Uğur Dündar:
"Kılıçdaroğlu’na göre Melih Gökçek, Ankara’daki sayaçları fahiş fiyatla almış, ancak bu firma İstanbul Büyükşehir Belediyesine daha ucuza satmıştı.
Kemal Kılıçdaroğlu, Melih Gökçek’in başkentlilere milyonlarca dolarlık kazık attığını söylüyordu.
Bu iddiaların ardından Melih Gökçek açık oturum karşılık verdi ve "onun balonunu patlatacağım" dedi.
Sayın Kılıçdaroğlu Arena’ya konuk olmuştu. Doğal gaz sayaçları alımlarına yönelik bazı iddialarda bulunmuştu. 1994 – 2003 arasında 835 bin sayaç alındığını ve farkın 12 milyon euro olduğunu söylemişti.
Ayrıca elektrik direğinin de tek bir firmadan, Sayın Cumhurbaşkanı Gül’ün yakınlarına ait bir firmadan ihalesiz aldığını söylemişti. İddialar böyle özetlenebilir. Asıl konu budur. İstirham ediyorum bu konunun dışına çıkmayın."
Melih Gökçek:
Bugün konuyu gündeme getireceğiz. İstirhamım şu, sadece bu konuda Melih Gökçek’le tartışabiliriz dedi. Ben burada hangi konuları söylediyse onları hazırladım getirdim. Doğalgaz konusunda ya da başka bir konuda "ben de şunu getirdim" derse kabul etmem.
Öncelikle yapmış olduğu ithamla ilgili belgelerini soracak bende cevap vereceğim. Başka iddiaları varsa, o zaman yeni iddialarını gündeme getiririm. Yine bir araya geliriz. Ben buraya hep dosyaları getirdim. Ben sayın Kılıçdaroğlu’na son 5 dakika içerisinde 25 tane yolsuzluğu soracağım.
Ama Sayın Kılıçdaroğlu söylediği konuları çıkarsa ben buna itiraz ederim. Şimdi ne söylüyorsa onun belgelerini gösterecek.
Burada tabi siz dediniz ki çok etik davranmak lazım.

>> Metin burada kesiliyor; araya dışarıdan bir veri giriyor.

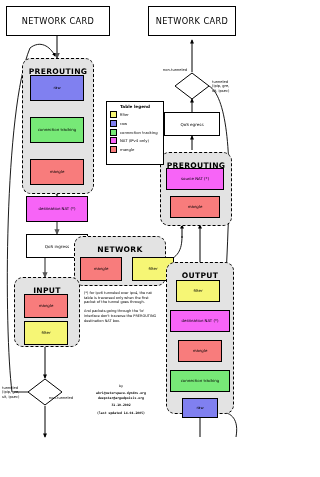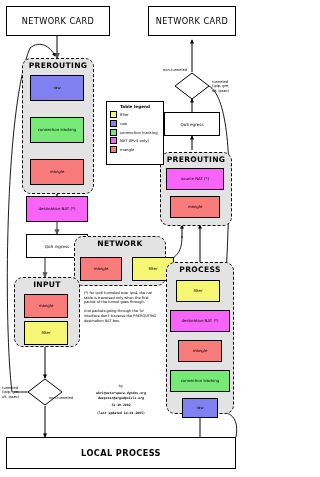--- a/index.html
+++ b/index.html
@@ -18,7 +18,7 @@
   .chain{position:absolute;background:#e3e3e3;border:1.3px dashed #000;
          border-radius:9px;}
   .chain-title{text-align:center;font-size:7.6px;font-weight:bold;
-         letter-spacing:.3px;padding-top:2px;}
+         letter-spacing:.3px;padding-top:2px;margin-top:6px;}
 
   .tbox{position:absolute;border:1px solid #000;display:flex;
         align-items:center;justify-content:center;text-align:center;

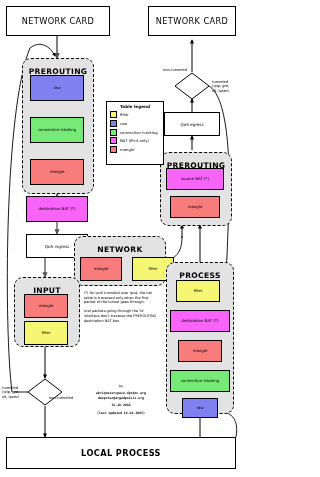--- a/index.html
+++ b/index.html
@@ -170,7 +170,7 @@
   </div>
 
   <div class="chain" style="left:166px;top:262px;width:66px;height:150px;">
-    <div class="chain-title">PROCESS</div>
+    <div class="chain-title">OUTPUT</div>
   </div>
   <div class="tbox t-filter" style="left:176px;top:280px;width:44px;height:22px;">
     <span>filter</span>

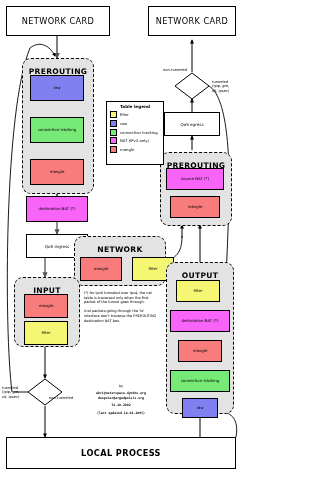--- a/index.html
+++ b/index.html
@@ -202,9 +202,6 @@
     <span>QoS egress</span>
   </div>
 
-  <div class="localproc" style="left:6px;top:437px;width:228px;height:30px;">
-    <span>LOCAL PROCESS</span>
-  </div>
 
   <div class="legend" style="left:106px;top:101px;width:58px;height:64px;">
     <div class="legend-title">Table legend</div>

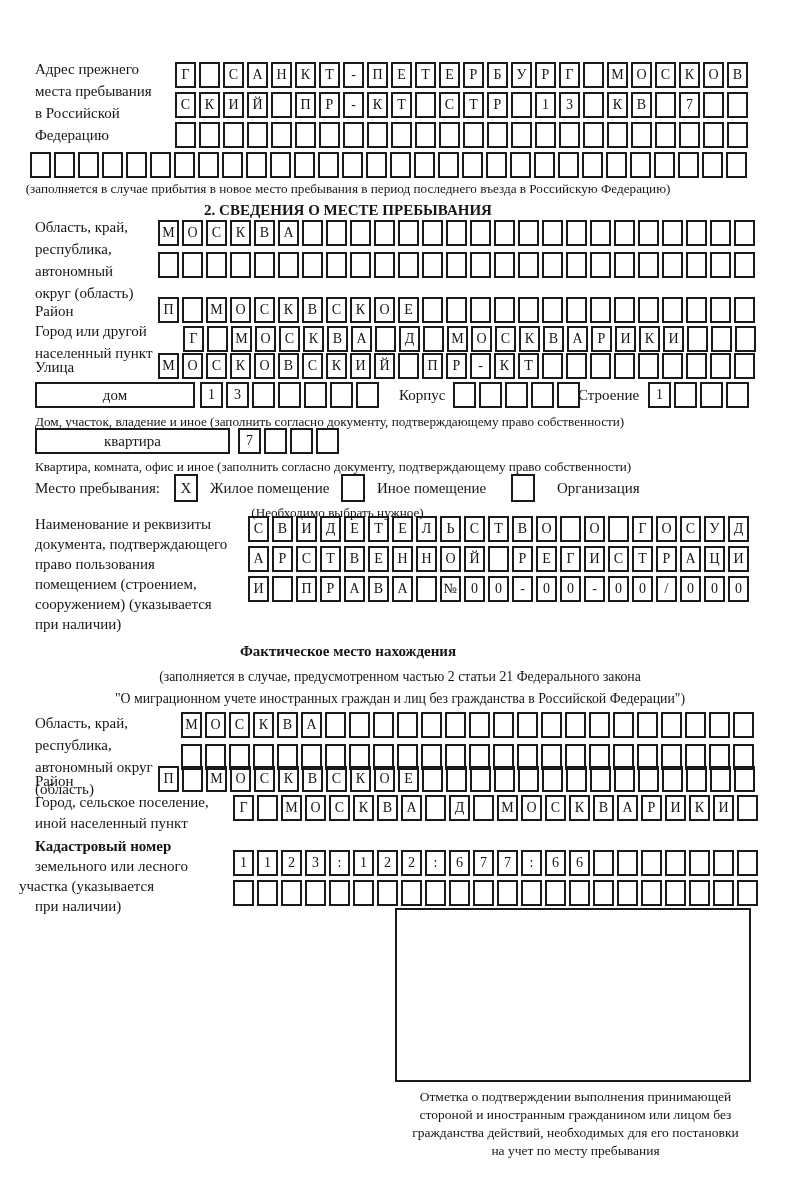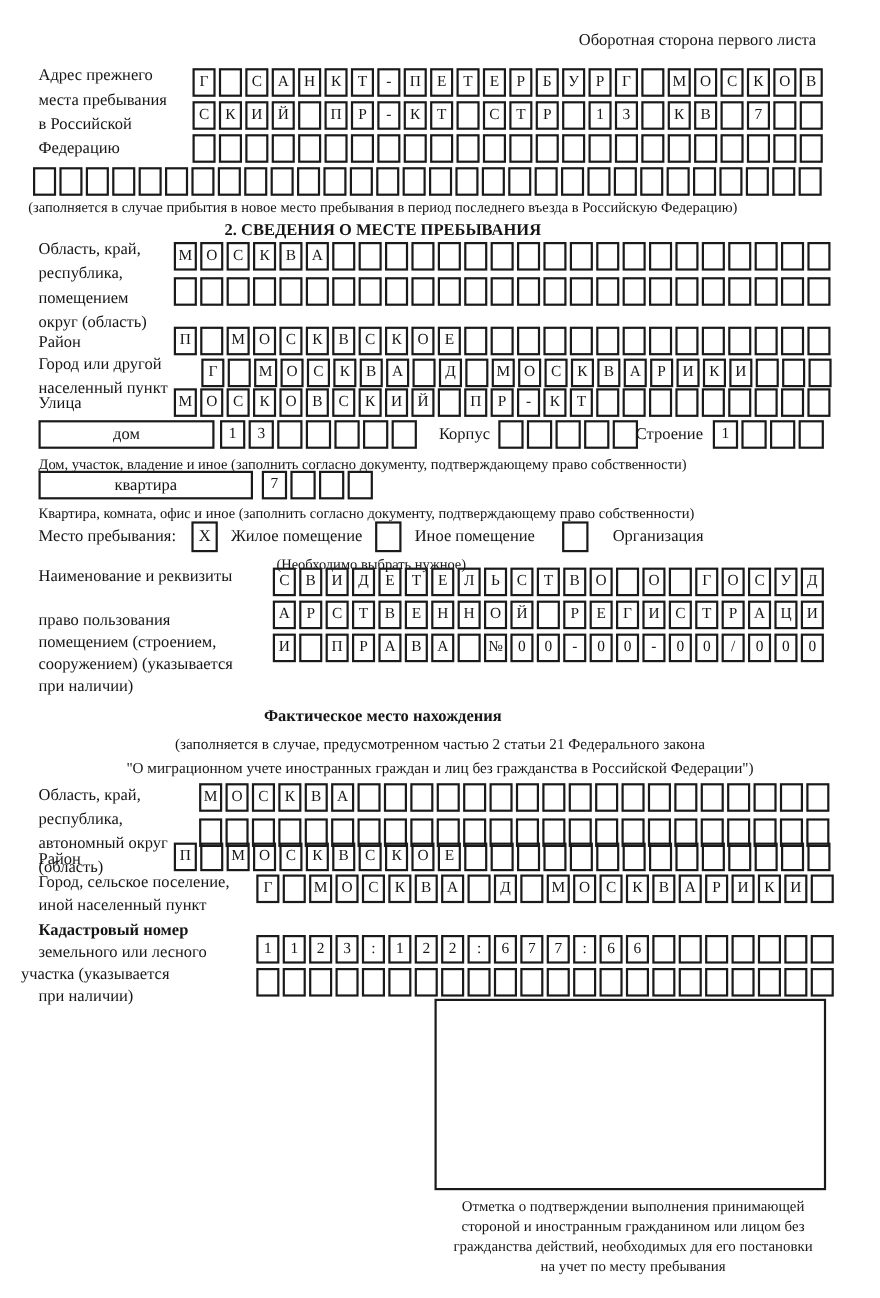--- a/index.html
+++ b/index.html
@@ -27,7 +27,6 @@
 
 <div id="page">
 
-  <div class="lbl" style="top:26px;left:0;width:742px;text-align:right;">Оборотная сторона первого листа</div>
 
   <div class="lbl" style="left:35px;top:58px;">Адрес прежнего</div>
   <div class="lbl" style="left:35px;top:80px;">места пребывания</div>

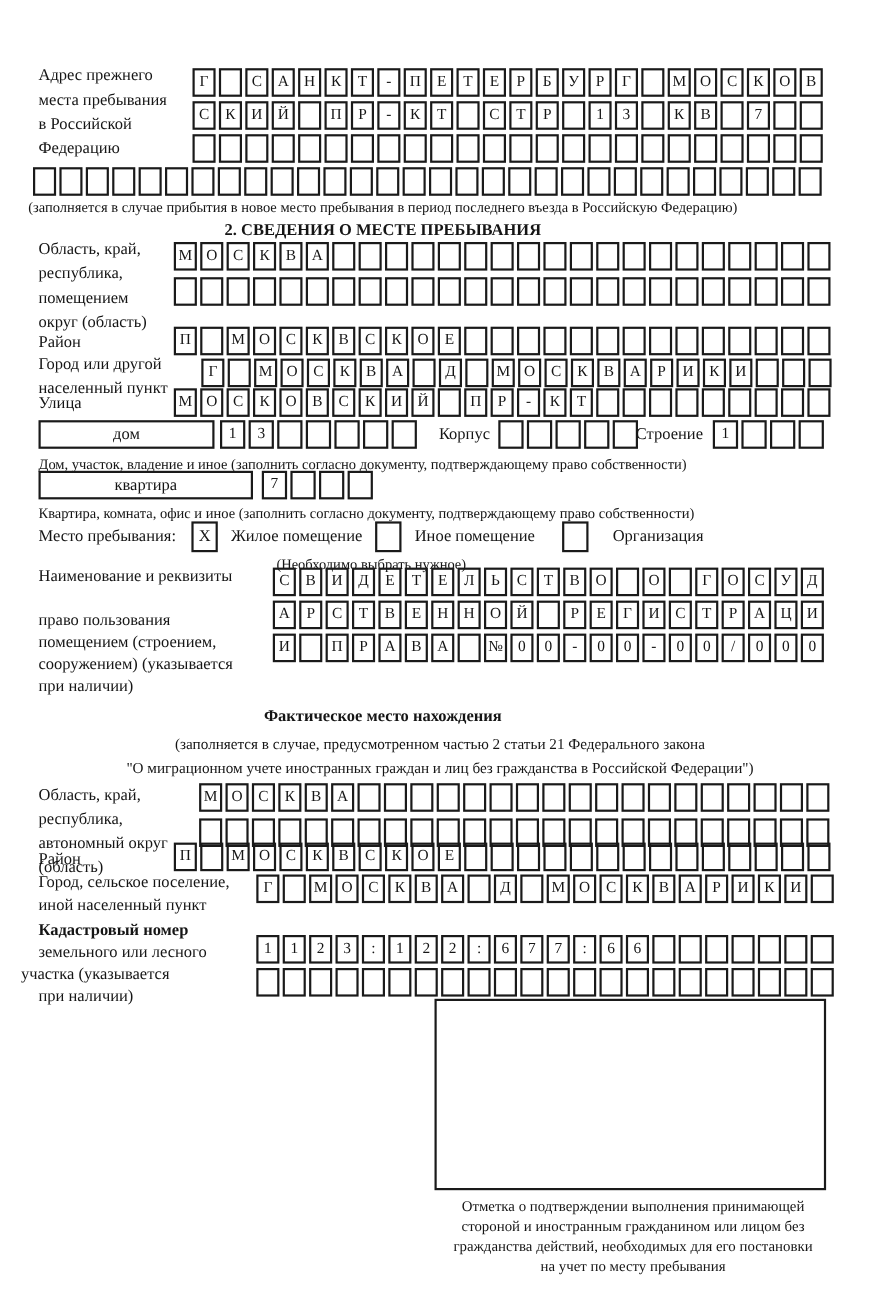--- a/index.html
+++ b/index.html
@@ -150,7 +150,7 @@
 
   <div class="lbl" style="left:35px;top:216px;">Область, край,</div>
   <div class="lbl" style="left:35px;top:238px;">республика,</div>
-  <div class="lbl" style="left:35px;top:260px;">помещением</div>
+  <div class="lbl" style="left:35px;top:260px;">автономный</div>
   <div class="lbl" style="left:35px;top:282px;">округ (область)</div>
   <div class="row" style="left:158px;top:220px;">
       <span class="cell">М</span>

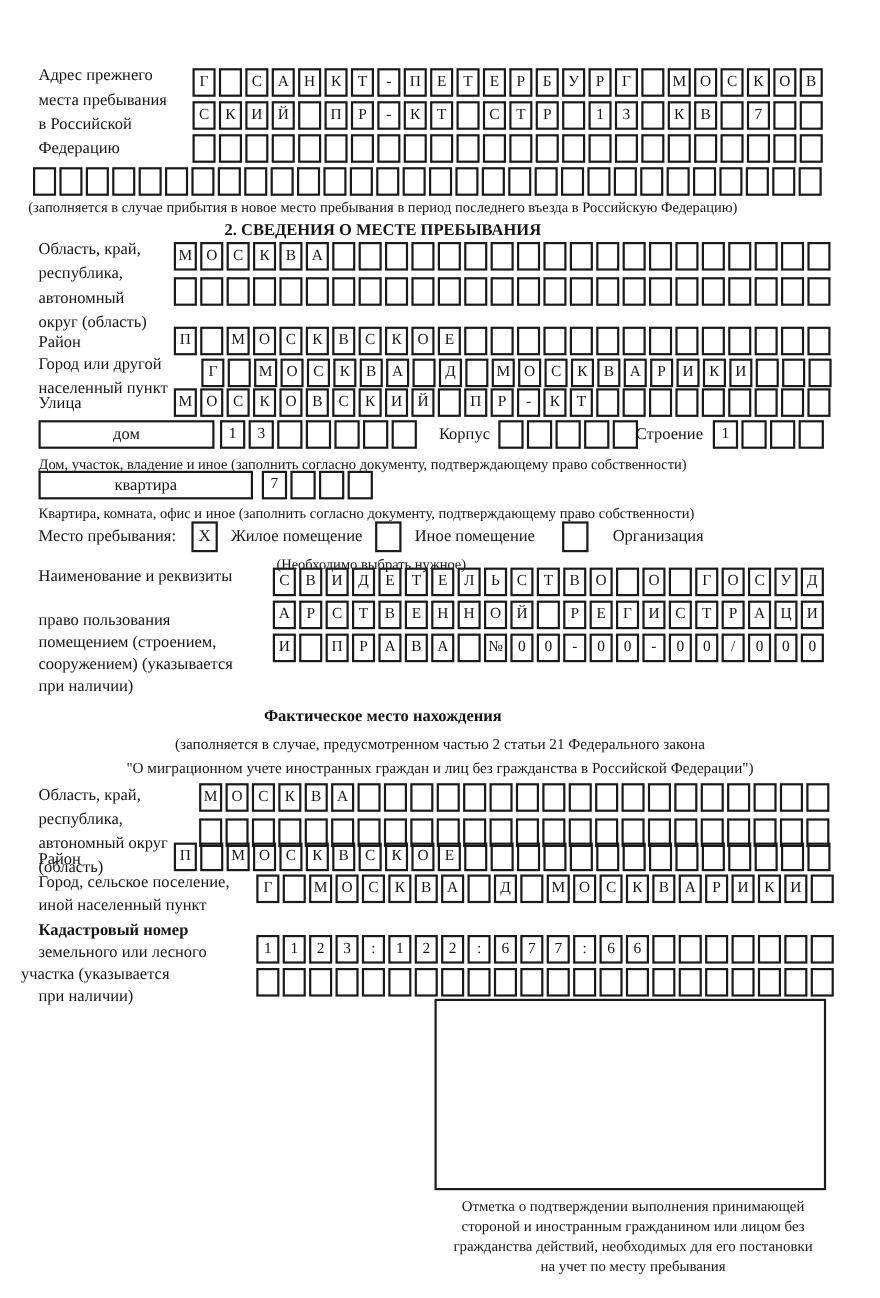--- a/index.html
+++ b/index.html
@@ -340,6 +340,7 @@
   <div class="cap" style="left:160px;top:504px;width:355px;text-align:center;">(Необходимо выбрать нужное)</div>
 
   <div class="lbl" style="left:35px;top:514px;line-height:20px;">Наименование и реквизиты</div>
+  <div class="lbl" style="left:35px;top:534px;line-height:20px;">документа, подтверждающего</div>
   <div class="lbl" style="left:35px;top:554px;line-height:20px;">право пользования</div>
   <div class="lbl" style="left:35px;top:574px;line-height:20px;">помещением (строением,</div>
   <div class="lbl" style="left:35px;top:594px;line-height:20px;">сооружением) (указывается</div>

Buna katılıyorum. Ama bir insanın itham edileceği en büyük şey yolsuzluktur. Bunu yapmak şerefsizliktir. Bunu melih Gökçek’te yapsa şerefsizliktir, başkası da yapsa şerefsizlik. Ama iftirayı atan da şerefsizdir.
Kılıçdaroğlu:
Ben sizin programa katılırken satırbaşları itibarı ile bazı
şeyler söylemiştim. siz beni davet ederken, ben doğalgaz sayaçları
dolayısıyla Ankara halkının nasıl soyulduğunu belgeleriyle
anlatacağım demiştim. Ama önce isterseniz şöyle espriyle
başlayalım.
Sayın Gökçek benim için demişti kaçar giderse, Türkiye'deki bütün
bilboardlara ilan vereceğim demişti. Şunun için demiştim.
İstanbul'da 6500 bilboard var.
Gökçek:
Başka konuyu konuşturmam. Soru sormayacaksınız. Başka konulara
saptırtmam.
Dündar:
Henüz açık oturumun ikinci dakikasındayız. Lütfen müdahale
etmeyin.
Kılıçdaroğlu:
Doğalgaz Ankara'ya geldiği zaman yeni bir süreç başladı. Gökçek'te
başkanken ihaleye çıktı. Çıkılan ilk ihale 224,5 dolar. Ortaya
çıkan doğalgaz sayacı. Benim ilk sorum şu. Dünyada bu sayacı 224
dolara alan herhangi bir belediye söylesin.
224.5 dolar ulusararası konuda "Ankara fiyatı mı bu" diyorlar.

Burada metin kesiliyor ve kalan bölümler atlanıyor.